To begin to understand the molecular mechanisms by which basic fibroblast growth factor (bFGF) stimulates proliferation of coronary venular endothelial cells (CVEC), we have characterized the kinetic interactions of bFGF with various binding sites on CVEC and determined the kinetics of nuclear translocation of bFGF. We report that bFGF rapidly binds to its receptor and is immediately internalized at 37-degrees-C with a half-time for receptor binding of 0.9 min.

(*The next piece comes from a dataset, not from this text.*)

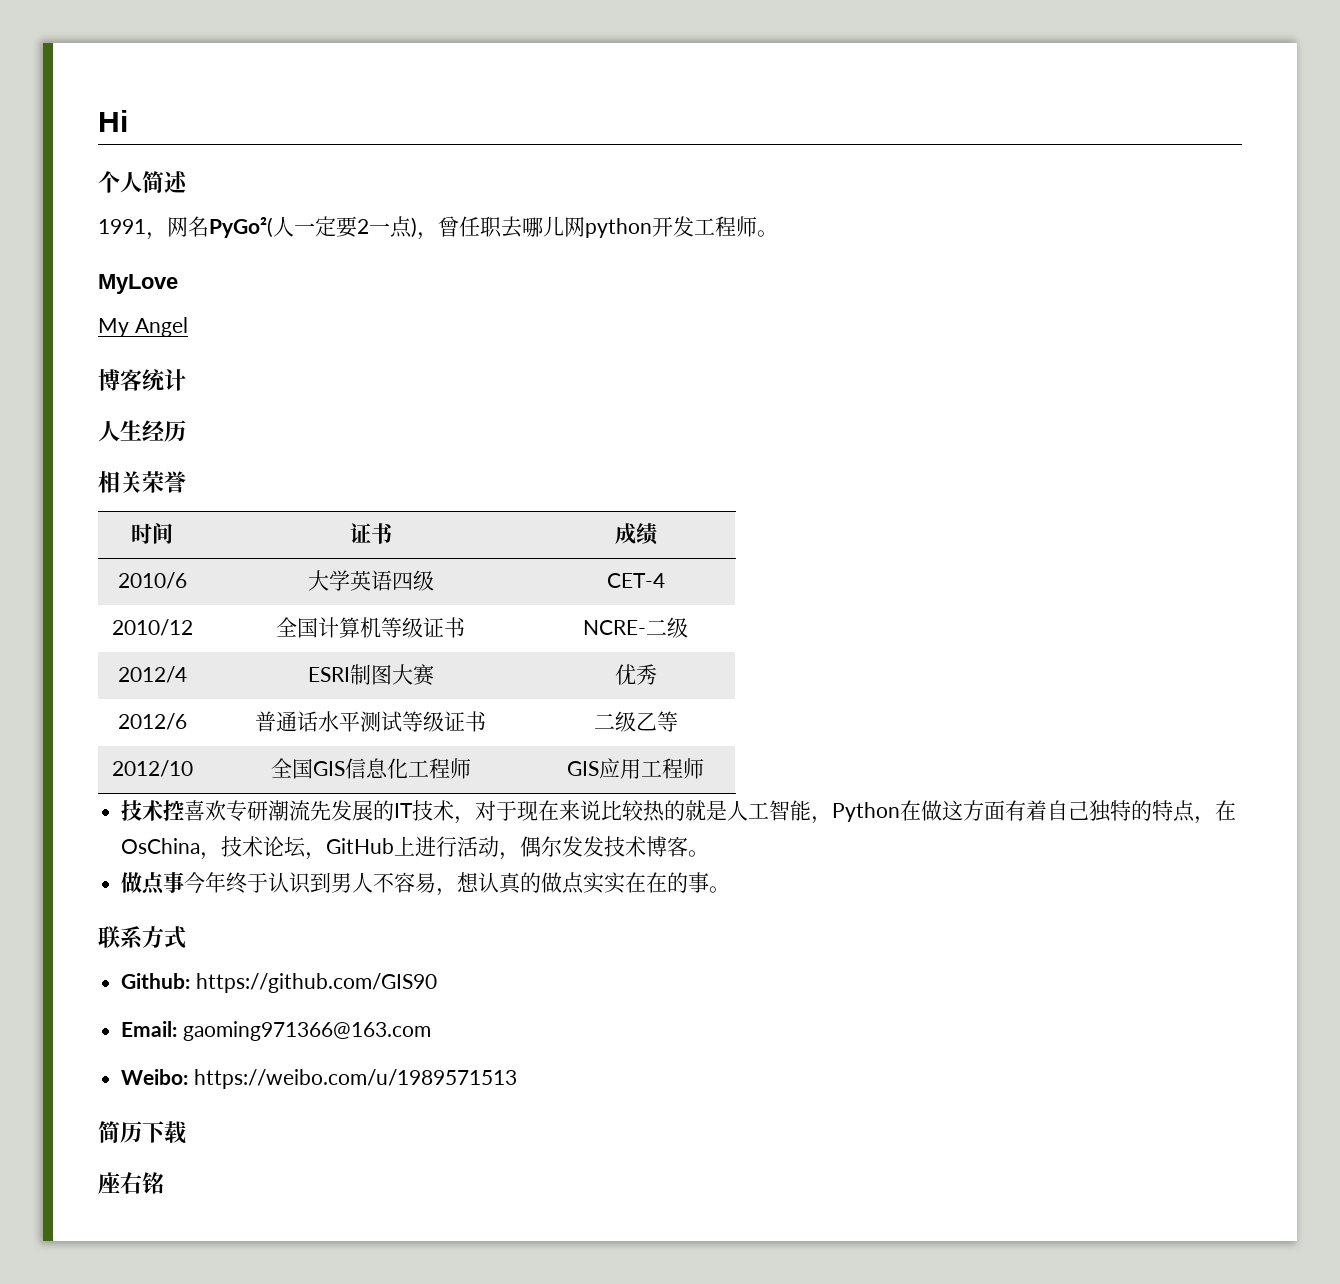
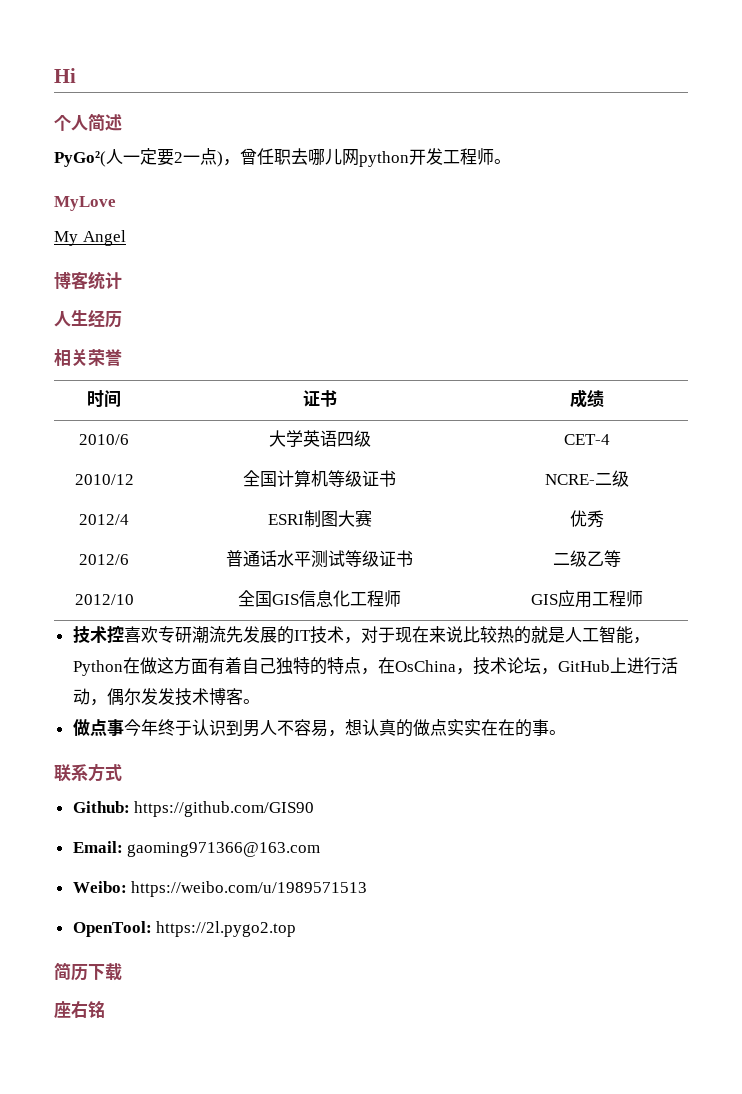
- 1991，网名PyGo²(人一定要2一点)，曾任职去哪儿网python开发工程师。
+ PyGo²(人一定要2一点)，曾任职去哪儿网python开发工程师。
+ OpenTool: https://2l.pygo2.top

After internalization bFGF is processed by two kinetically and biochemically distinguishable pathways. Up to 40-50% of total internalized bFGF is translocated to the nuclei of serum-starved, quiescent cells at early time points (0.2 h). This proportion declines to less-than-or-equal-to 20% by 24 h. Cytoplasmic accumulation continued to increase for up to 24 h. Nuclear-bound I-125-labeled bFGF consisted primarily of the intact 18-kDa species with small amounts of a 16-kDa degradation fragment. Nuclear-bound I-125-labeled bFGF showed little evidence of degradation even after 24 h, whereas cytoplasmic I-125-labeled bFGF showed increased degradation to smaller fragments with time. Nuclear-binding of bFGF reached equilibrim by 8 h, just before initiation of DNA synthesis, which began 9-12 h after growth factor addition. These results suggest that nuclear-bound bFGF may function in triggering division (proliferation) of CVEC subsequent to binding of the growth factor to cell surface receptors.